И тут перед нам возникает цель нашего путешествия. Проезжая по дороге, вы и не догадаетесь, что совсем рядом особняк. Граница поместья никак не помечена. Высокий каменный забор с коваными воротами вдоль берегового шоссе. Лахлэн нажимает кнопку переговорного устройства, и только успевает убрать палец, как створка ворот открывается, поскрипывая на петлях. Подъездная дорога идет прямо среди сосен, мягко подсвеченных снизу фонарями на солнечных батарейках. Я опускаю стекло и носом втягиваю воздух. Пахнет разными оттенками сырости – древесными корнями, старой хвоей и мхом, растущим вдоль берега. Что-то пробуждается во мне – знакомая подростковая тоска. Эти фонарики… Я помню, что они казались мне духами, танцующими среди раскачивающихся на ветру деревьев. Туман, сверкающий бриллиантами в свете фар… Есть что-то волшебное в этой сосновой роще. Здесь вновь рождаются все мечты моей юности, давно забытые чувства.
Мы проезжаем мимо теннисного корта с травяным покрытием. Сетка провисла от тяжести плесени. Затем горстка маленьких деревянных домиков – жилища для прислуги, отдельный коттедж дворецкого. Всюду темно, окна закрыты ставнями. На склоне, обрамленном деревьями, я вижу лодочный сарай – громоздкую постройку, вытянутую вдоль берега. И наконец дорога делает крутой поворот, и перед нами встает Стоунхейвен, похожий на гигантское серое привидение в полумраке. С моих губ непроизвольно срывается странный звук. Я столько раз смотрела на фотографии этого дома в Интернете, но они не подготовили меня к знакомой холодности Стоунхейвена, монументальной и предостерегающей.

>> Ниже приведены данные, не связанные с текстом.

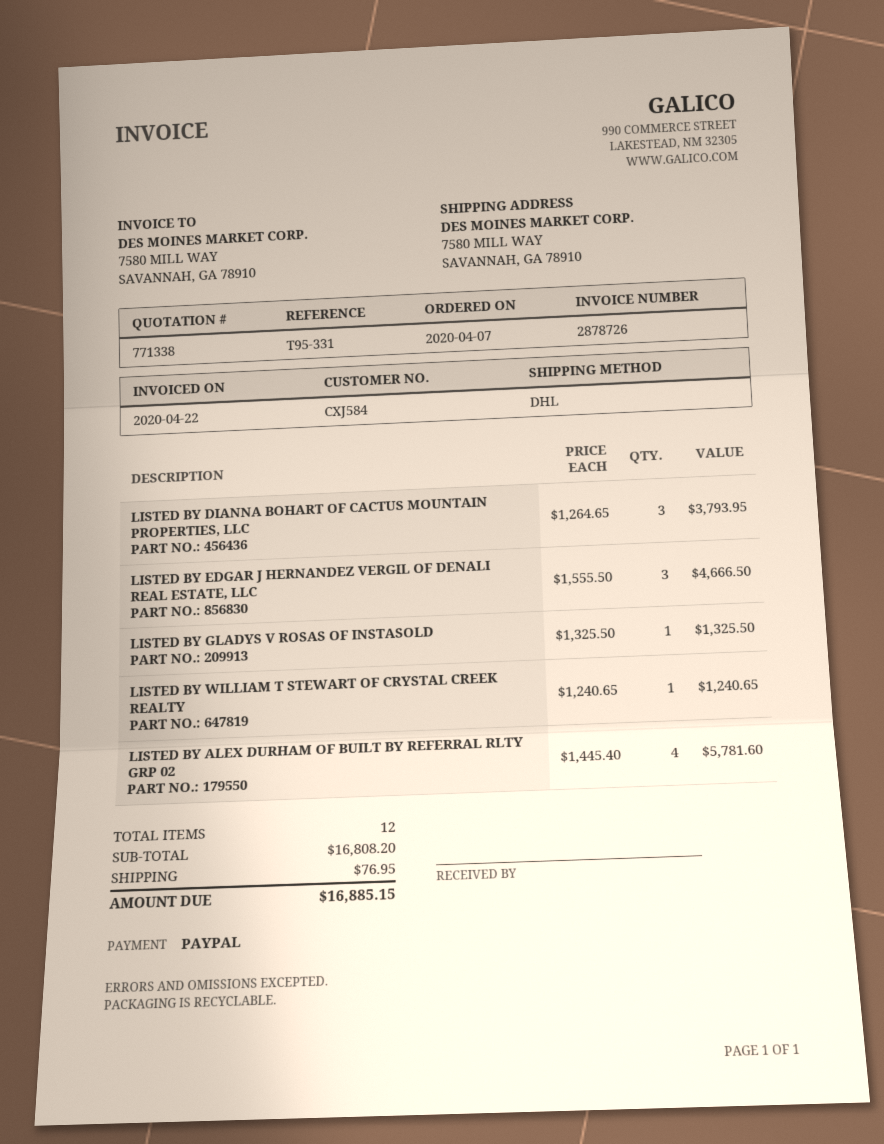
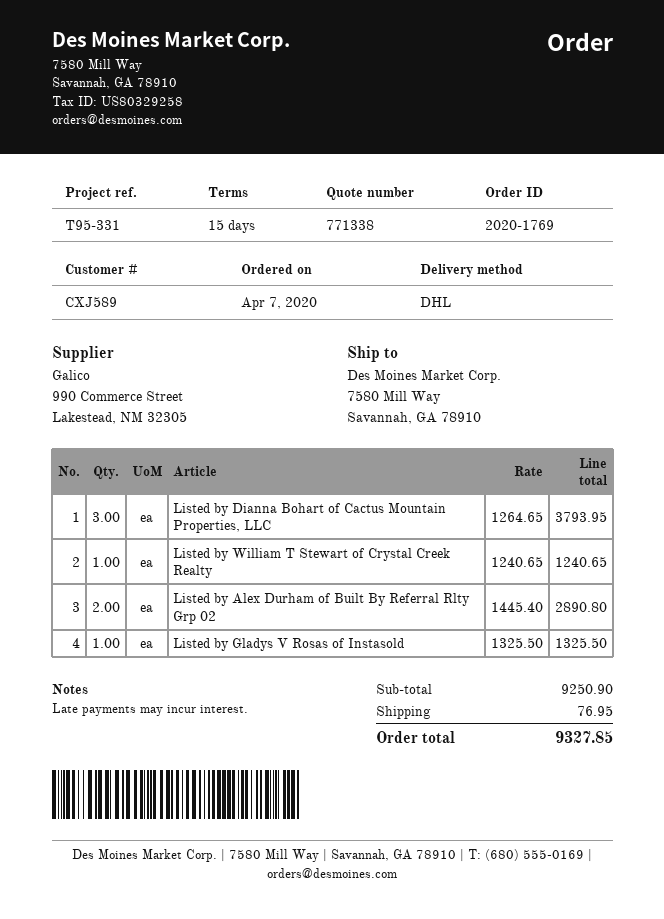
customer number: CXJ584 -> CXJ589
LISTED BY EDGAR J HERNANDEZ VERGIL OF DENALI REAL ESTATE, LLC: 3 x 1555.50 = 4666.50 -> none
LISTED BY ALEX DURHAM OF BUILT BY REFERRAL RLTY GRP 02: 4 x 1445.40 = 5781.60 -> 2 x 1445.40 = 2890.80
subtotal: 16808.20 -> 9250.90
total: 16885.15 -> 9327.85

Сам особняк – натуральный анахронизм. Каменный монолит, затаившийся под густыми соснами западного побережья озера Тахо. Здание обито бревнами и напоминает средневековую крепость. Дом находится в самой середине, два его крыла соединены между собой трехэтажной каменной башней, наверху которой видны узкие стрельчатые окна. Башня словно бы стоит в дозоре наподобие донжона древнего замка, она как бы готова к атаке врагов. Крылья дома увенчаны трубами дымоходов. Камни, из которых они сложены, поросли мхом, а мох от старости порыжел. Все здание окольцовано портиком, колоннами служат стволы гигантских сосен. Все, что не сложено из камня, покрыто черепицей и выкрашено коричневой краской – наверное, для того, чтобы дом сливался с окружающей природой. Но так это или нет, у смотрящего на дом создается впечатление, будто он просто-таки вырос из зарослей сосен и словно бы отступает во тьму окружающего его леса.